Ночь была холодная, со звездами, с низко повисшим над соснами молодым месяцем. Ветер широкой струей несся над шхерами. Я пошел, подняв воротник бушлата, втянув голову в плечи. Я оставлял справа штаб и капониры резервной роты, но и старался не слишком брать влево, к северному побережью, где стояли часовые. «Бесшумной тенью он скользил меж сосен», — пришло в голову. Нагромождение скал форсировал ползком — обойти их незамеченным я бы не смог. Наконец сполз с крутизны к восточному берегу и затаился, всматриваясь в пирс.

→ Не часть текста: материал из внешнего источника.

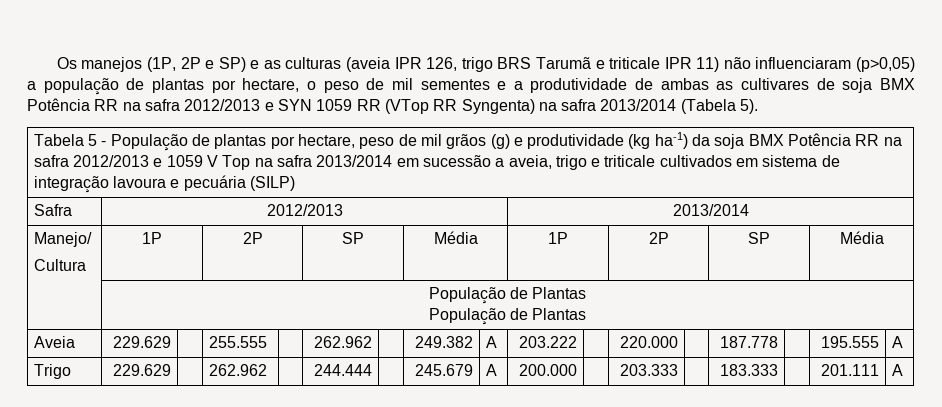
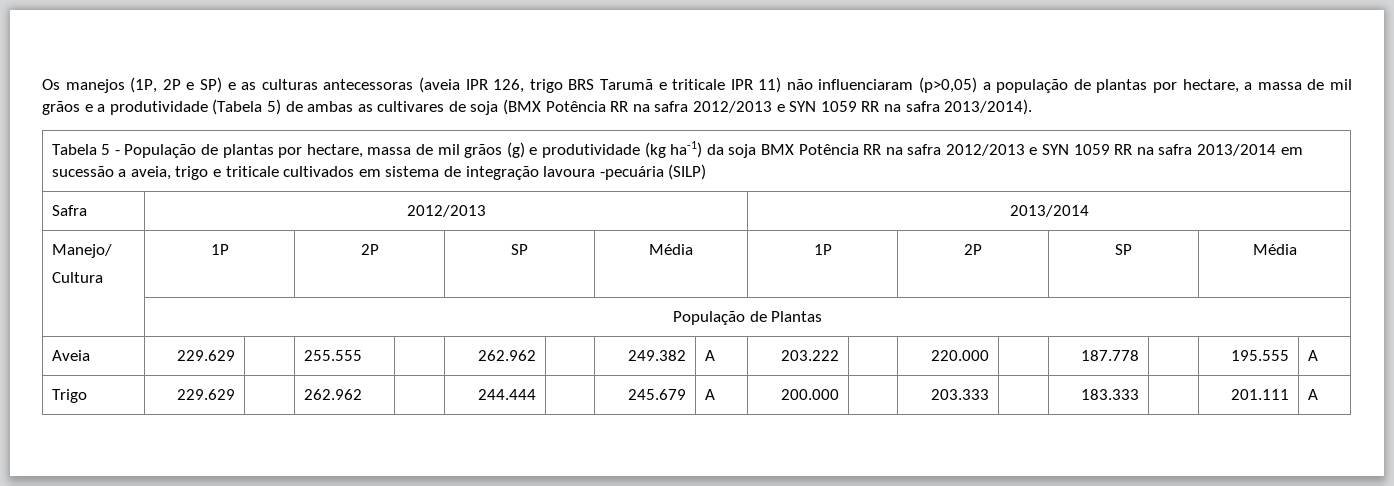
- Os manejos (1P, 2P e SP) e as culturas (aveia IPR 126, trigo BRS Tarumã e triticale IPR 11) não influenciaram (p>0,05) a população de plantas por hectare, o peso de mil sementes e a produtividade de ambas as cultivares de soja BMX Potência RR na safra 2012/2013 e SYN 1059 RR (VTop RR Syngenta) na safra 2013/2014 (Tabela 5).
+ Os manejos (1P, 2P e SP) e as culturas antecessoras (aveia IPR 126, trigo BRS Tarumã e triticale IPR 11) não influenciaram (p>0,05) a população de plantas por hectare, a massa de mil grãos e a produtividade (Tabela 5) de ambas as cultivares de soja (BMX Potência RR na safra 2012/2013 e SYN 1059 RR na safra 2013/2014).
- Tabela 5 - População de plantas por hectare, peso de mil grãos (g) e produtividade (kg ha-1) da soja BMX Potência RR na safra 2012/2013 e 1059 V Top na safra 2013/2014 em sucessão a aveia, trigo e triticale cultivados em sistema de integração lavoura e pecuária (SILP)
+ Tabela 5 - População de plantas por hectare, massa de mil grãos (g) e produtividade (kg ha-1) da soja BMX Potência RR na safra 2012/2013 e SYN 1059 RR na safra 2013/2014 em sucessão a aveia, trigo e triticale cultivados em sistema de integração lavoura -pecuária (SILP)
  | População de Plantas
- População de Plantas

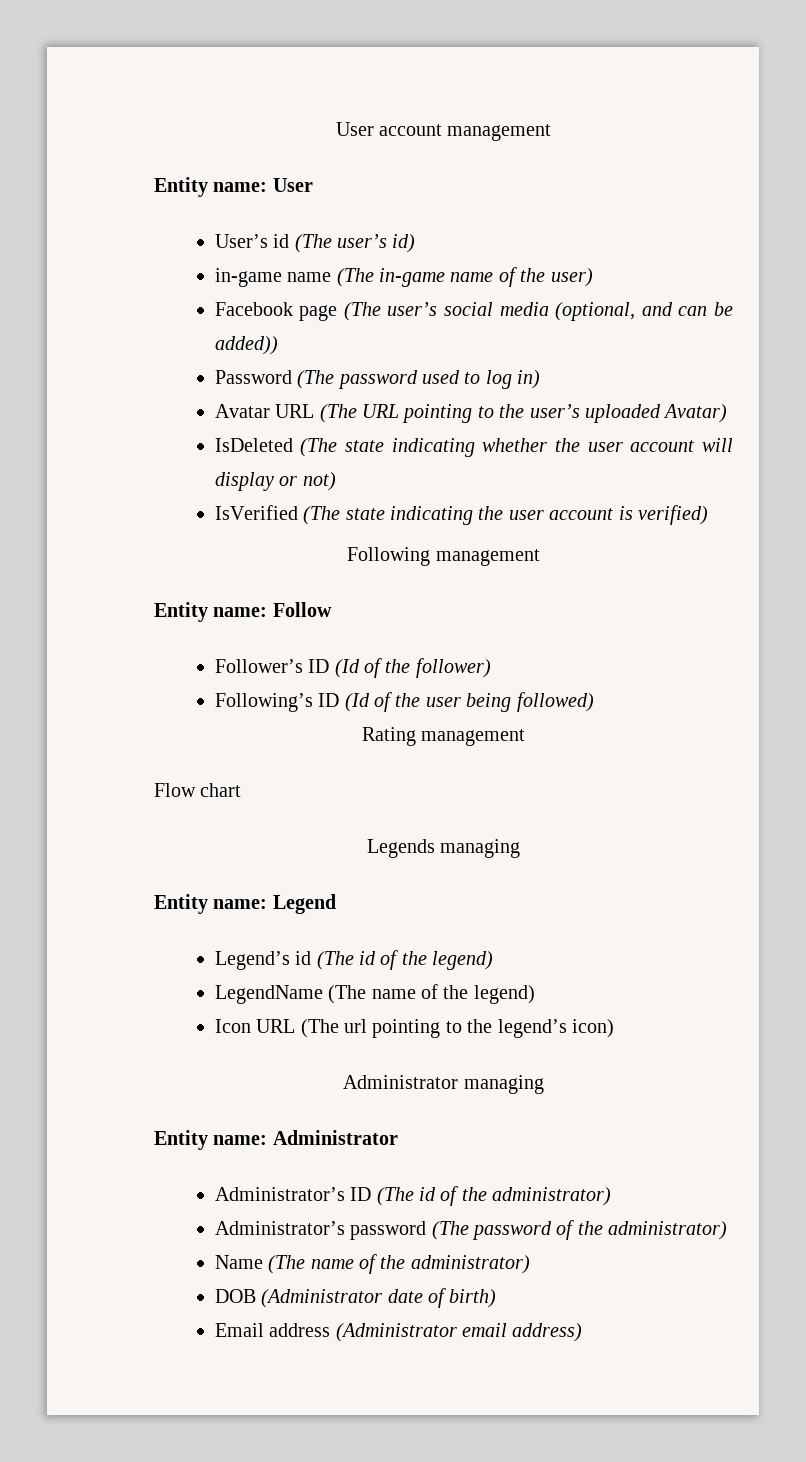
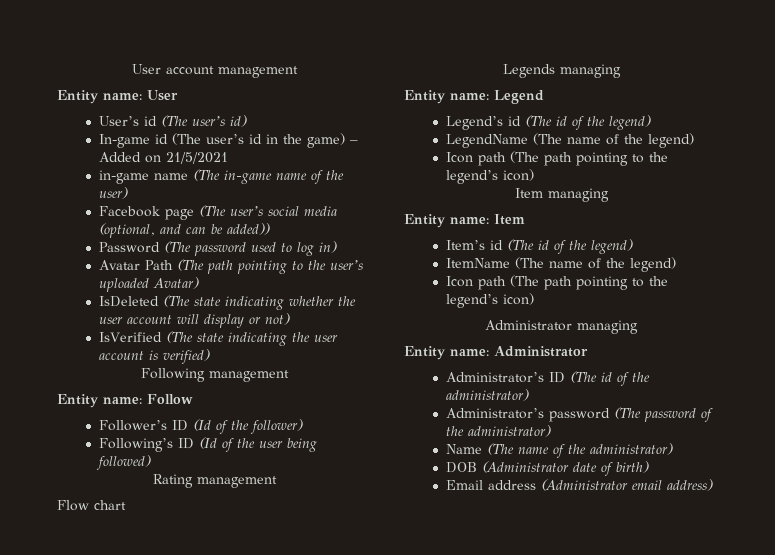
+ In-game id (The user’s id in the game) – Added on 21/5/2021
- Avatar URL (The URL pointing to the user’s uploaded Avatar)
+ Avatar Path (The path pointing to the user’s uploaded Avatar)
  LegendName (The name of the legend)
- Icon URL (The url pointing to the legend’s icon)
+ Icon path (The path pointing to the legend’s icon)
+ Item managing
+ Entity name: Item
+ Item’s id (The id of the legend)
+ ItemName (The name of the legend)
+ Icon path (The path pointing to the legend’s icon)

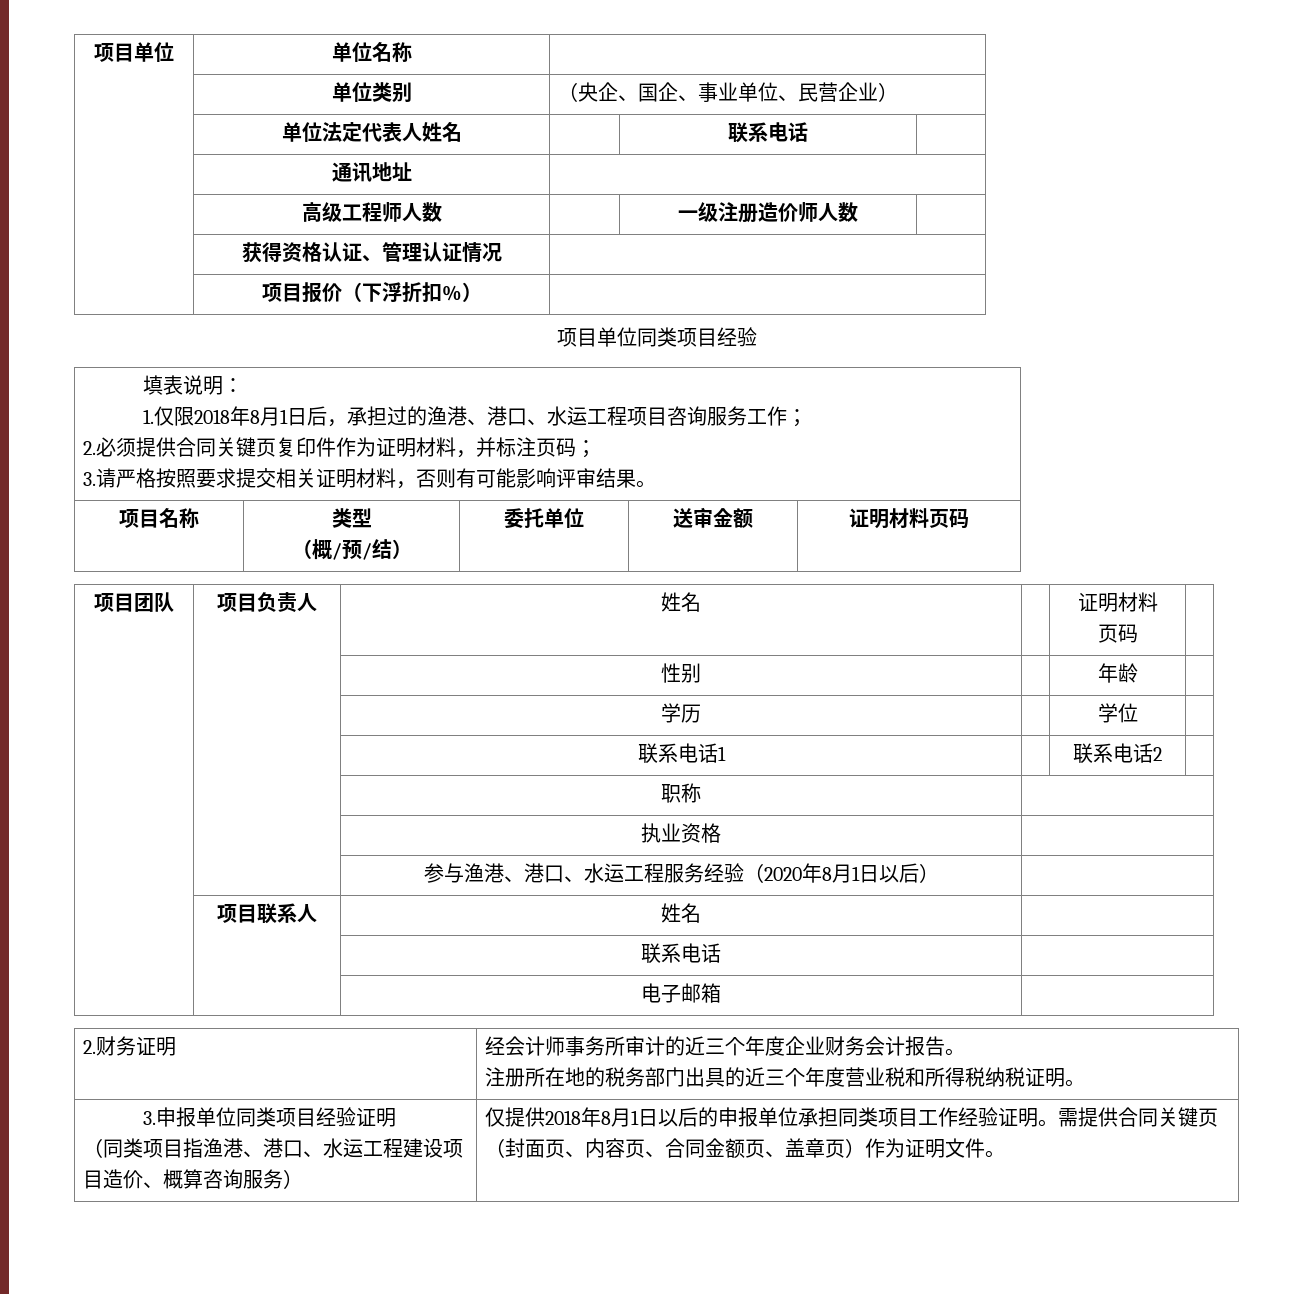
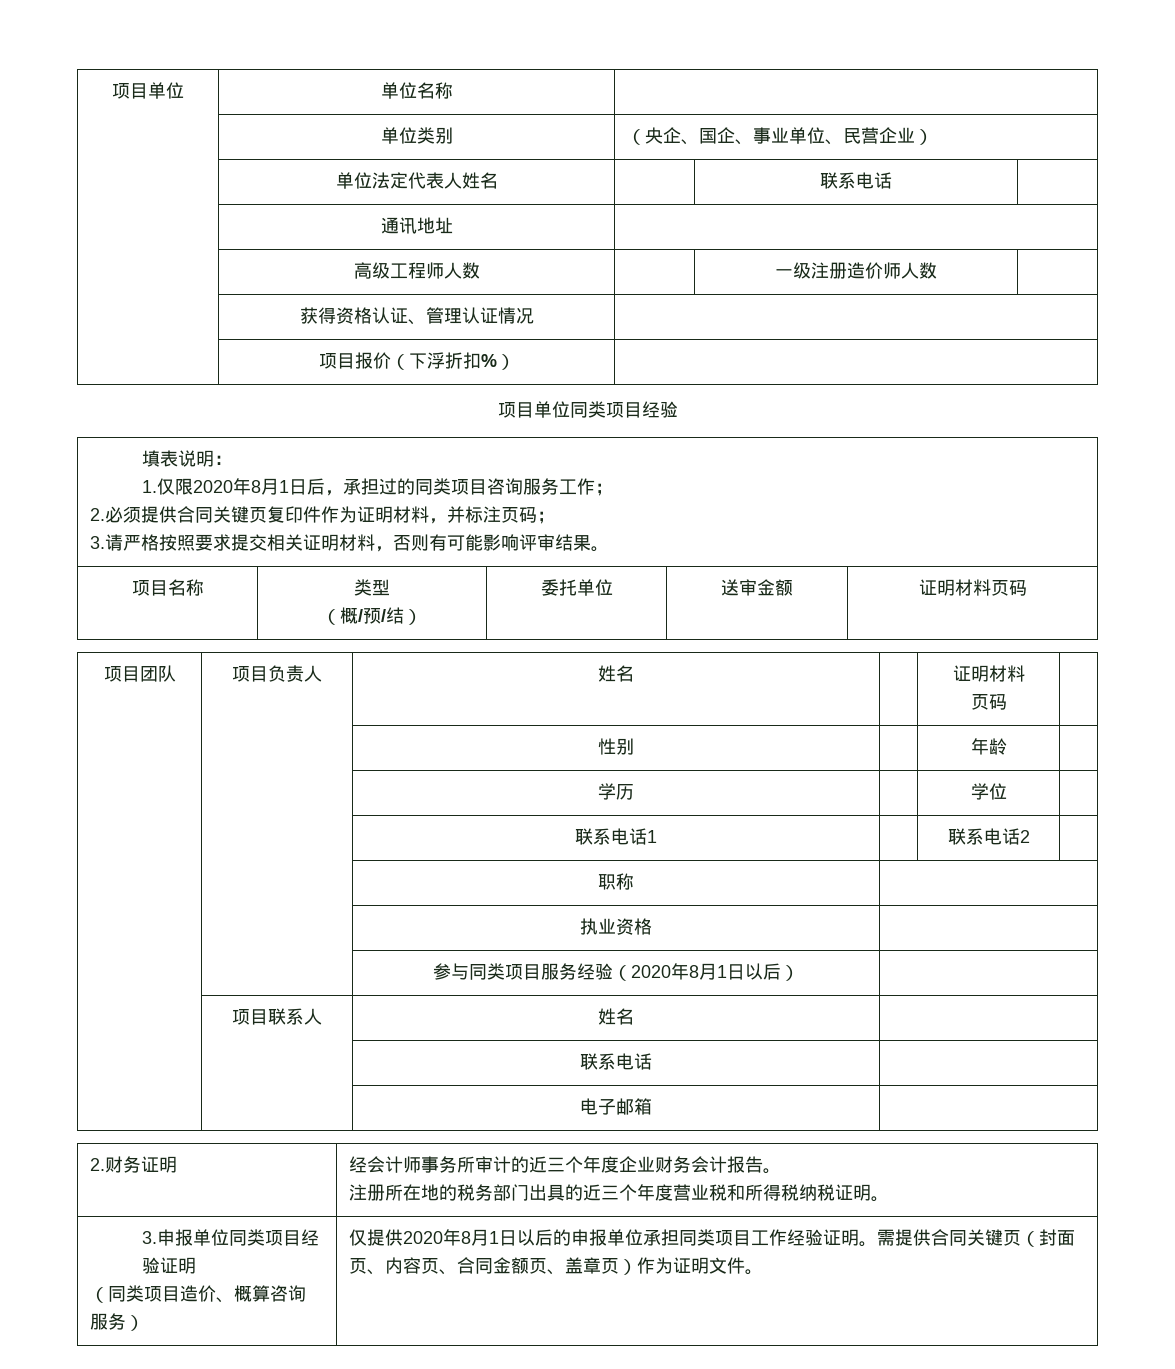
- 1.仅限2018年8月1日后，承担过的渔港、港口、水运工程项目咨询服务工作；
+ 1.仅限2020年8月1日后，承担过的同类项目咨询服务工作；
- | | 参与渔港、港口、水运工程服务经验（2020年8月1日以后） |
+ | | 参与同类项目服务经验（2020年8月1日以后） |
- （同类项目指渔港、港口、水运工程建设项目造价、概算咨询服务）
+ （同类项目造价、概算咨询服务）
- 仅提供2018年8月1日以后的申报单位承担同类项目工作经验证明。
+ 仅提供2020年8月1日以后的申报单位承担同类项目工作经验证明。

Там двигались темные фигуры. Ветер доносил голоса, слов я не разбирал, только матерок однажды прозвучал отчетливо. На мотоботе взревел мотор. Это Степан Лукич, «контр-адмирал» хорсенской флотилии, запустил на холостом ходу, для прогрева. Я подумал: надо идти сейчас, пока по пирсу шастают люди, носят грузы. Да и чего я, собственно, боюсь? Ну, в худшем случае прогонят обратно в лазарет. Вперед!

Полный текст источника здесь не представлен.